The Company is subject to Isle of Man corporate tax at the
standard rate of zero percent. Further, dividends are not taxable
in India in the hands of the recipient. However, the Indian
subsidiaries will be subject to a 'dividend distribution tax'
currently at the rate of 18.5% (plus applicable surcharge and
education cess) on the total amount distributed as dividend. As at
31 December 2014 and 31 March 2014, there was no recognised
deferred tax liability for taxes that would be payable on the
unremitted earnings of certain of the Group's subsidiaries, the
Group has determined that undistributed profits of its subsidiaries
will not be distributed in the foreseeable future as the Group
earnings will continue to be fully re-invested to finance the
on-going growth of the Group.
21. Revenue
US$ 31 December 2014 31 March 2014 (Restated)
----------------- -------------------------
Sale of power 96,789,968 68,860,931
Sale of renewable energy certificates 263,153 886,814
Generation based incentive 3,153,812 1,244,447
100,206,933 70,992,192
----------------- -------------------------
22. Retirement benefit obligations
US$ 31 December 2014 31 March 2014
(Restated)
----------------- --------------
Statement of financial position
obligation for
Gratuity 443,145 288,202
Compensated absences 351,110 200,674
794,255 488,876
----------------- --------------
Expense recognised in the
profit or loss
Gratuity 138,483 27,709
Compensated absences 110,793 29,136
249,276 56,845
----------------- --------------
The principal actuarial assumptions used were as follows:
31 December 2014 31 March 2014
----------------- --------------
Discount rate 8.00% 8.70%
Future salary increases 7% 7%
Return on plan assets 8% 8%
Retirement age 60 years 60 years
The Group makes annual contributions under a group gratuity plan
to Life Insurance Corporation of India ("LIC") of an amount advised
by LIC. The Group is not informed by LIC of the investments made by
the LIC or the break-down of plan assets by type of investments.

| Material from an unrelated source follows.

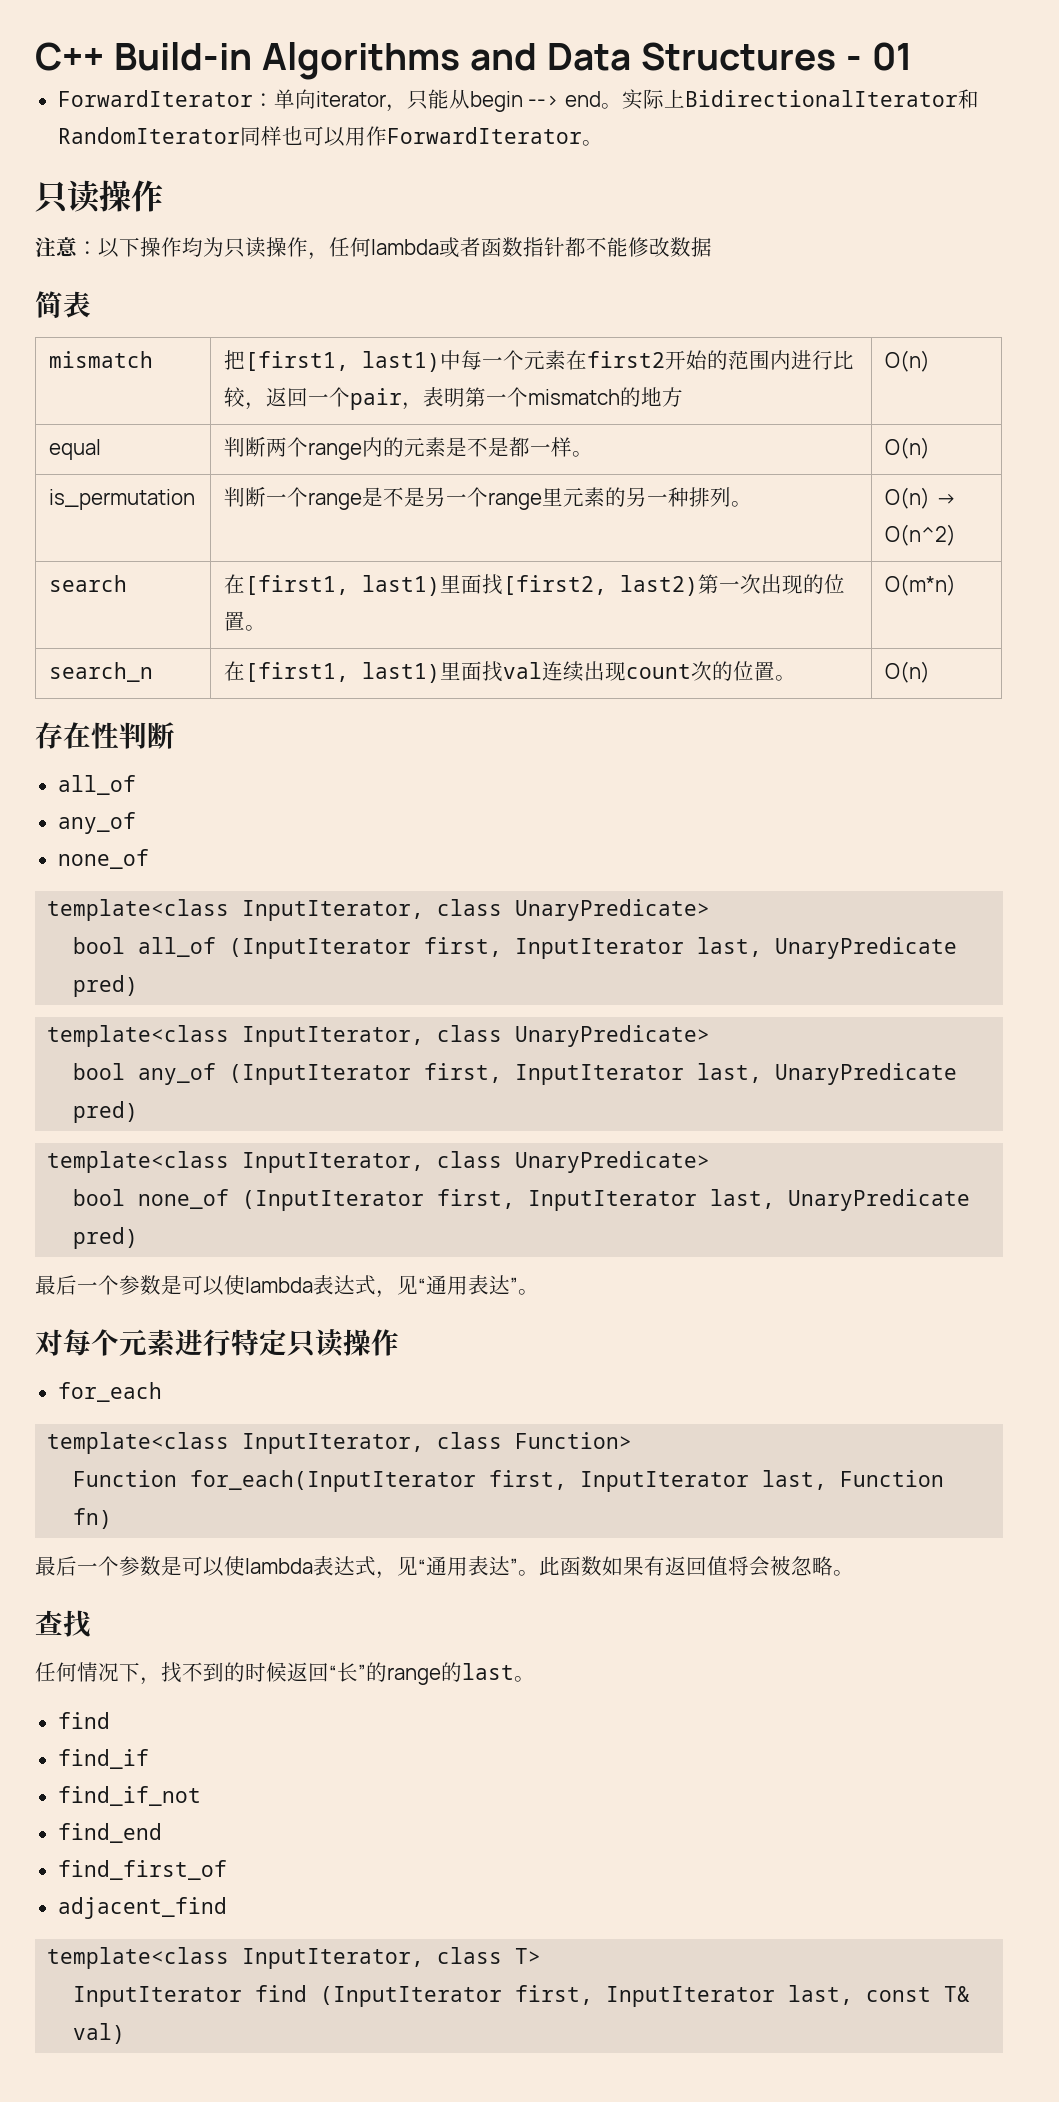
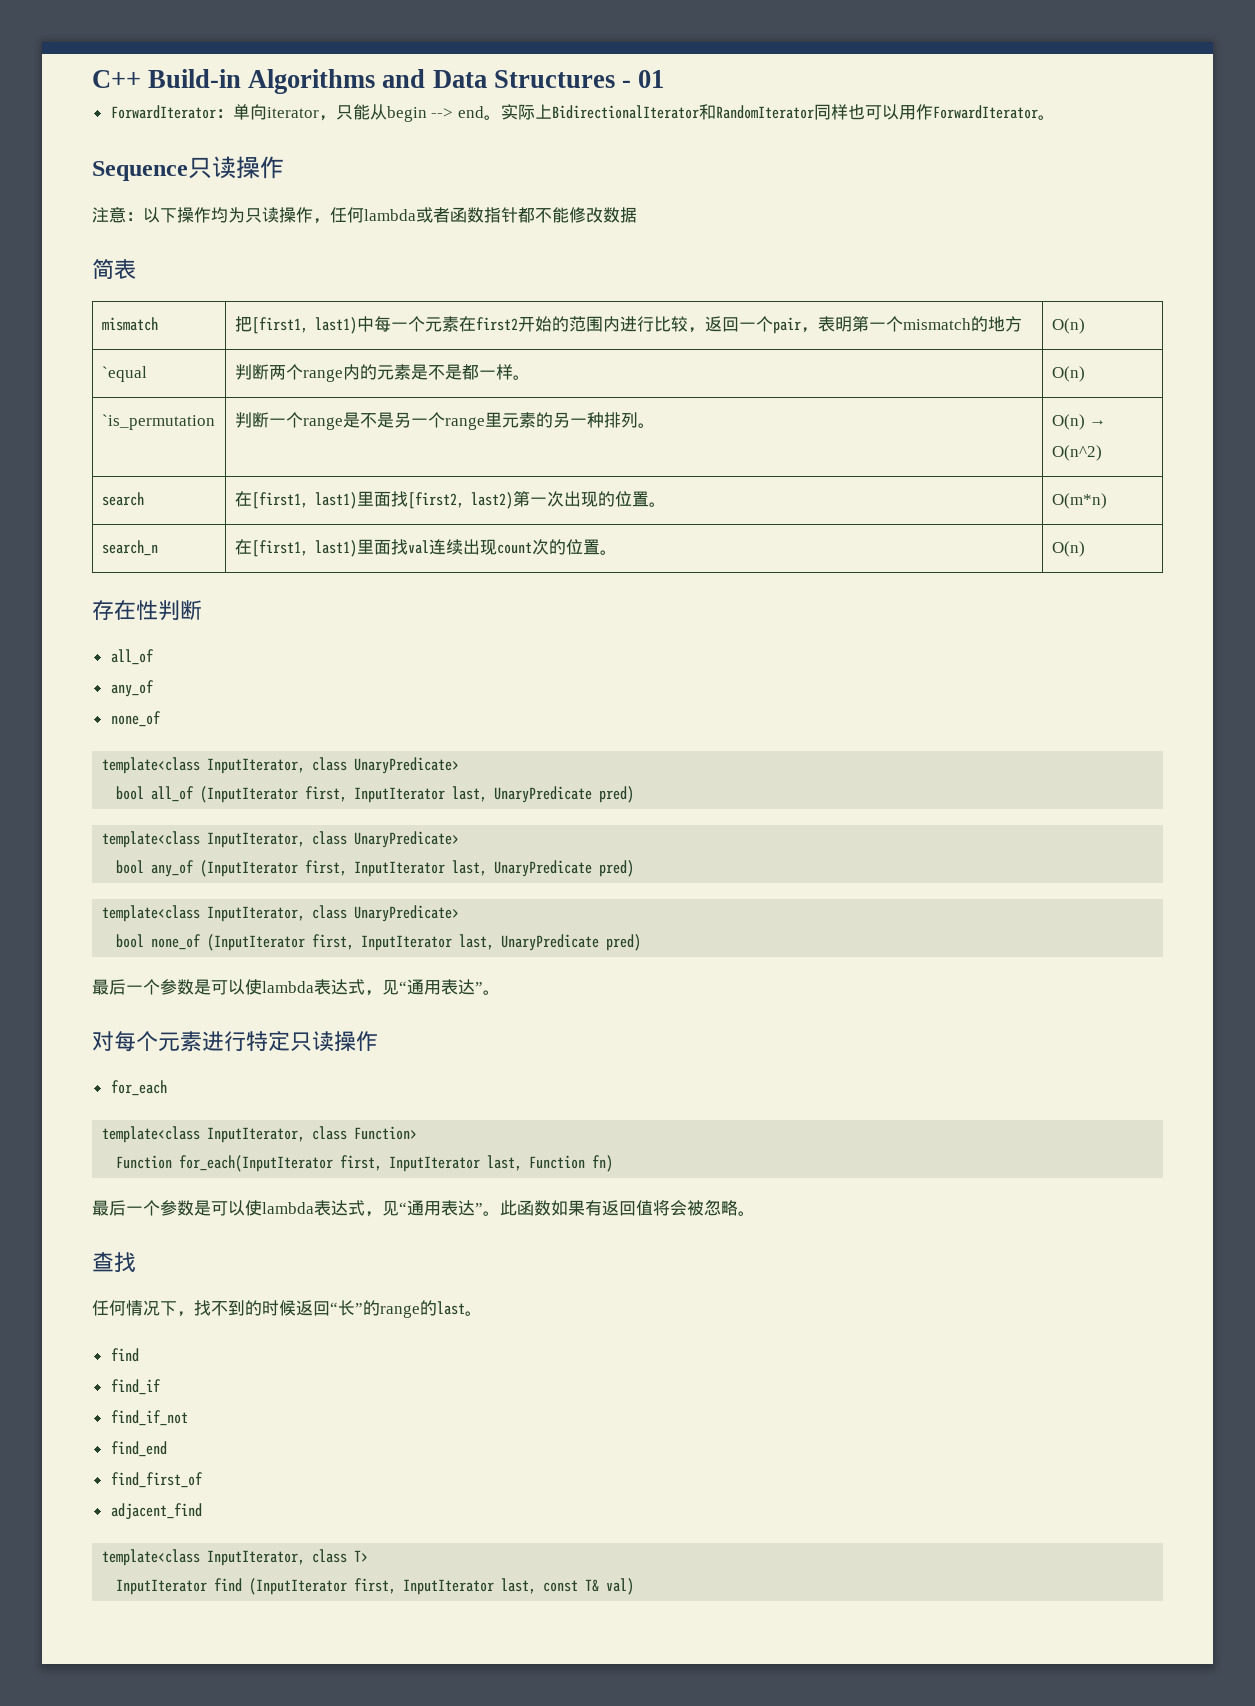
(603, 143) none -> [92,161,188,181] Sequence
[49,439,102,460] equal -> [101,366,147,382] `equal
[49,489,196,510] is_permutation -> [101,414,215,430] `is_permutation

The expected rate of return on plan assets is based on the
expectation of the average long-term rate of return expected on the
insurer managed funds during the estimated term of the obligation.
The Group expects to contribute US$28,750 towards the gratuity plan
in the year ended 31 December 2015.
23. Employee benefit expense
US$ 31 March 2014
31 December 2014 (Restated)
----------------- --------------
Salaries and wages 4,908,091 4,659,060
Employee welfare expenses 285,046 388,206
Retirement benefits-defined
contribution plans 210,169 206,378
Retirement benefits-defined
benefit plans (note 22) 138,483 27,709
Compensated absences (note
22) 110,793 29,136
5,652,582 5,310,489
----------------- --------------
24. Other operating expenses include directors' fee of
US$249,724 (31 March 2014: US$384,232) and auditor's remuneration
of US$184,170 (31 March 2014: US$187,628).
25. Finance income and costs
US$ 31 December 2014 31 March 2014 (Restated)
----------------- -------------------------
Finance income
Foreign exchange gain 325,963 5,153,616
Interest on bank deposits
and others 1,578,552 1,206,351
Dividend from units of mutual
funds 45,615 944
-----------------
1,950,130 6,360,911
----------------- -------------------------
Finance cost
Interest on borrowings 41,256,098 22,674,770
Bank charges 620,805 2,473,619
41,876,903 25,148,389
----------------- -------------------------
26. Exceptional items
US$ 31 December 2014 31 March 2014
(Restated)
----------------- --------------
Loan restructuring costs (11,072,202) -
Gain on change in the value 17,249,961 -
of contingent consideration
Net Income 6,177,759 -
----------------- --------------
Loan restructuring costs
During the period, the Group raised US$ denominated Senior Notes
and invested the same as Non-convertible debentures. Loan
restructuring costs represents the cost of prepayment and
unamortized transaction costs of existing Rupees Loans. Refer note
19.7 for further details of US$ Senior Notes.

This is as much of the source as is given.